[Revision comparison data]
= Beginning of Section =
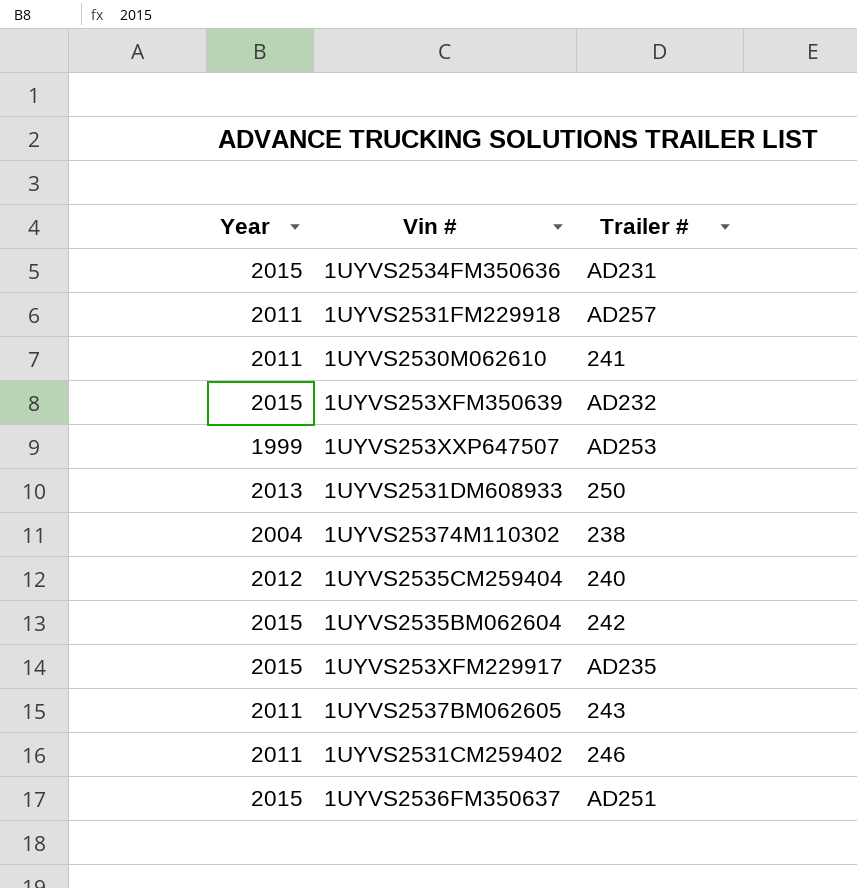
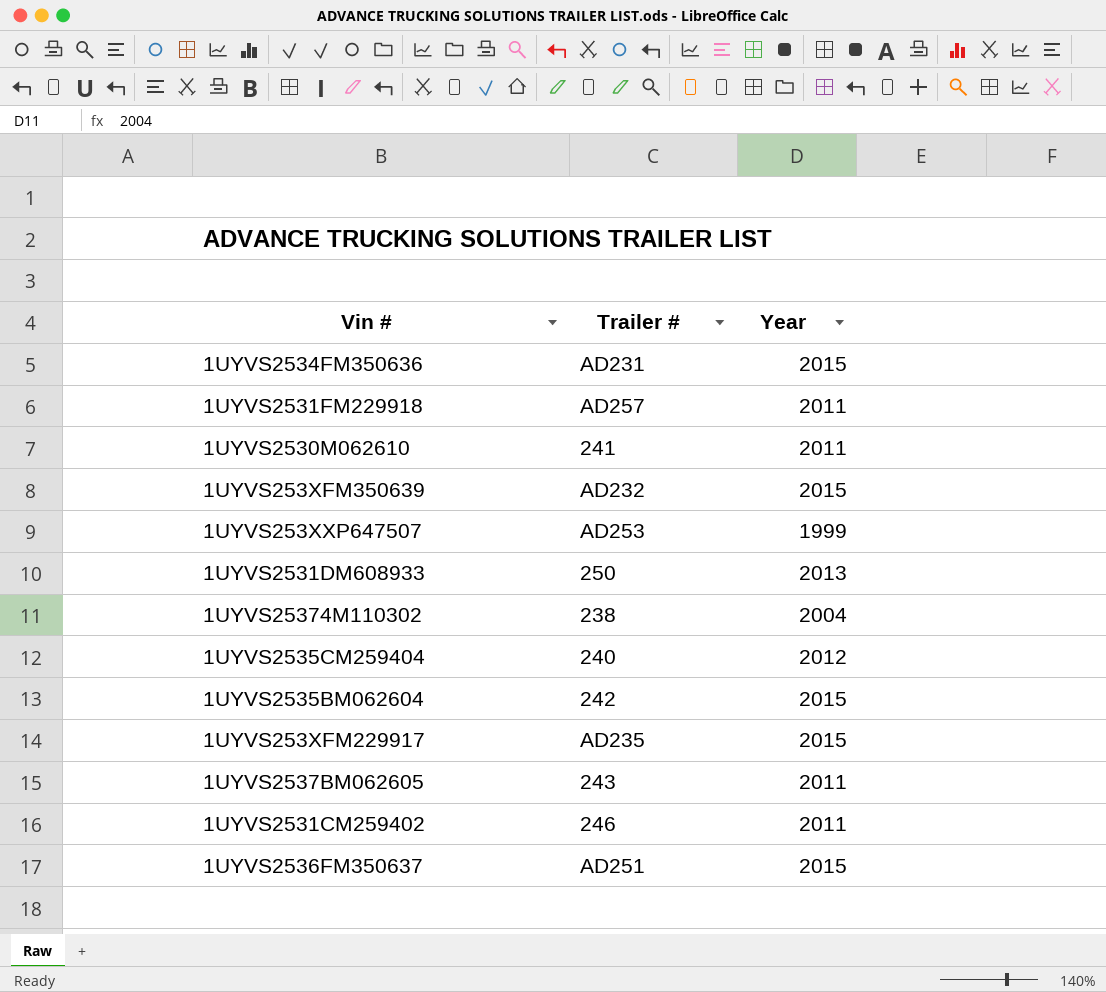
column Year | position: 1 -> 3

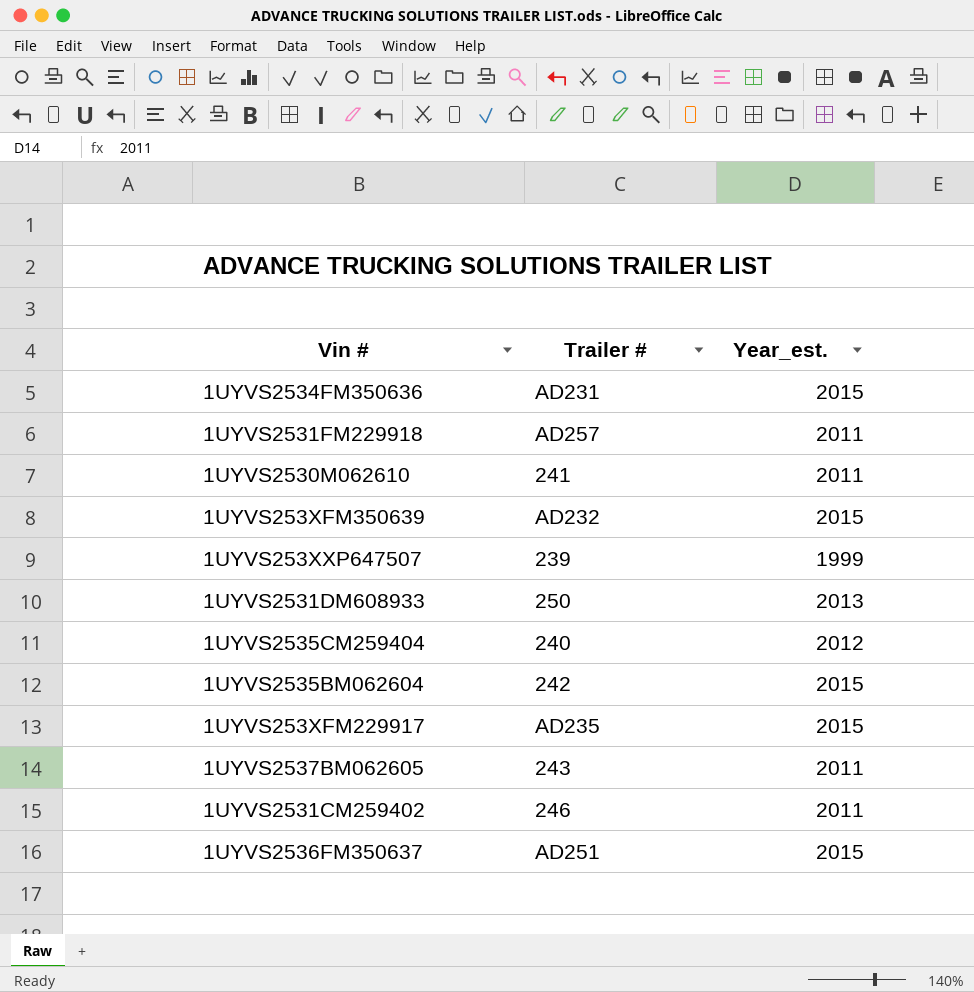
column name: Year -> Year_est.
row 1UYVS25374M110302: 238 | 2004 -> none
1UYVS253XXP647507 | Trailer #: AD253 -> 239

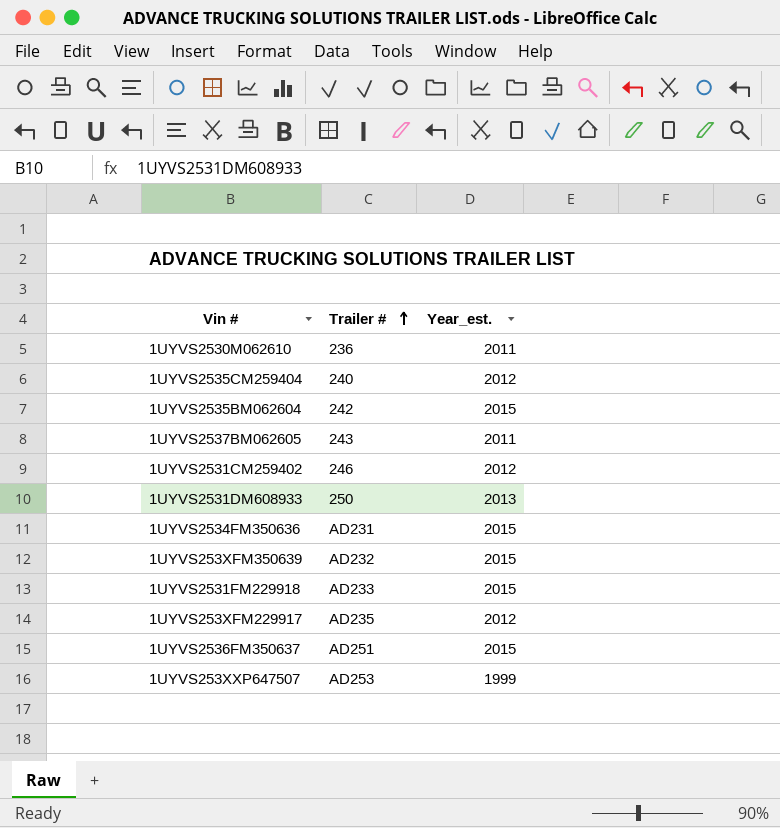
row order: none -> Trailer # ascending
1UYVS2530M062610 | Trailer #: 241 -> 236
1UYVS2531CM259402 | Year_est.: 2011 -> 2012
1UYVS2531FM229918 | Trailer #: AD257 -> AD233
1UYVS2531FM229918 | Year_est.: 2011 -> 2015
1UYVS253XFM229917 | Year_est.: 2015 -> 2012
1UYVS253XXP647507 | Trailer #: 239 -> AD253

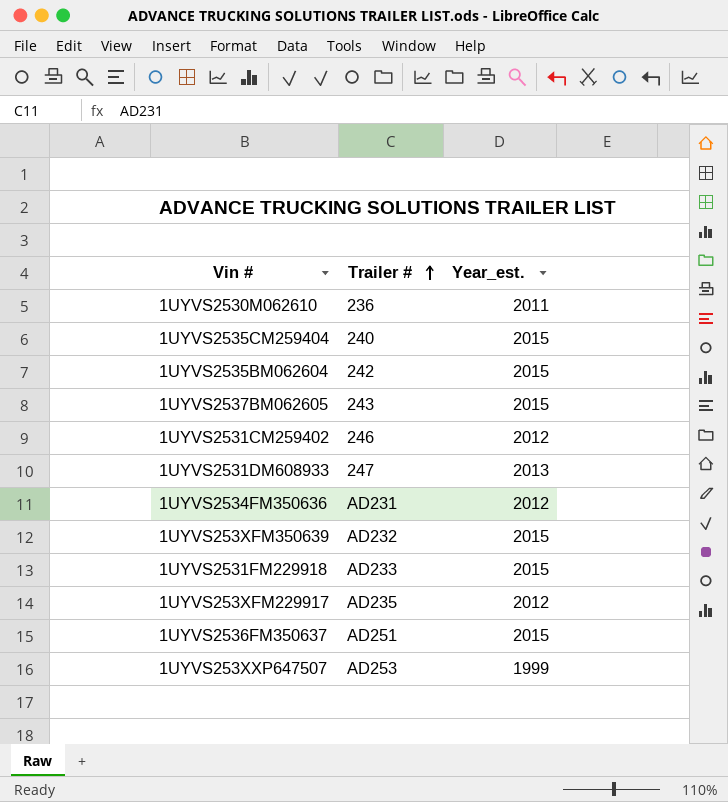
1UYVS2535CM259404 | Year_est.: 2012 -> 2015
1UYVS2537BM062605 | Year_est.: 2011 -> 2015
1UYVS2531DM608933 | Trailer #: 250 -> 247
1UYVS2534FM350636 | Year_est.: 2015 -> 2012

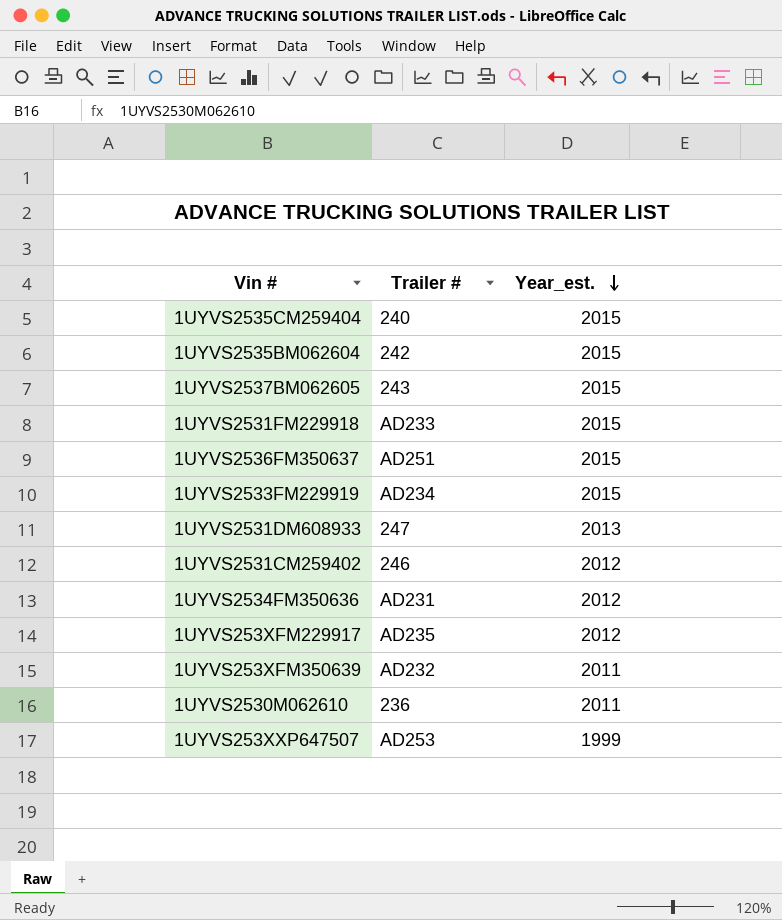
row order: Trailer # ascending -> Year_est. descending
row 1UYVS2533FM229919: none -> AD234 | 2015
1UYVS253XFM350639 | Year_est.: 2015 -> 2011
= End of Section =
> **How to complete this task**
In the entries above, copy the lines from the one that contains "row order: Trailer" through the last line, exactly as they appear.

> **Response box**
row order: Trailer # ascending -> Year_est. descending
row 1UYVS2533FM229919: none -> AD234 | 2015
1UYVS253XFM350639 | Year_est.: 2015 -> 2011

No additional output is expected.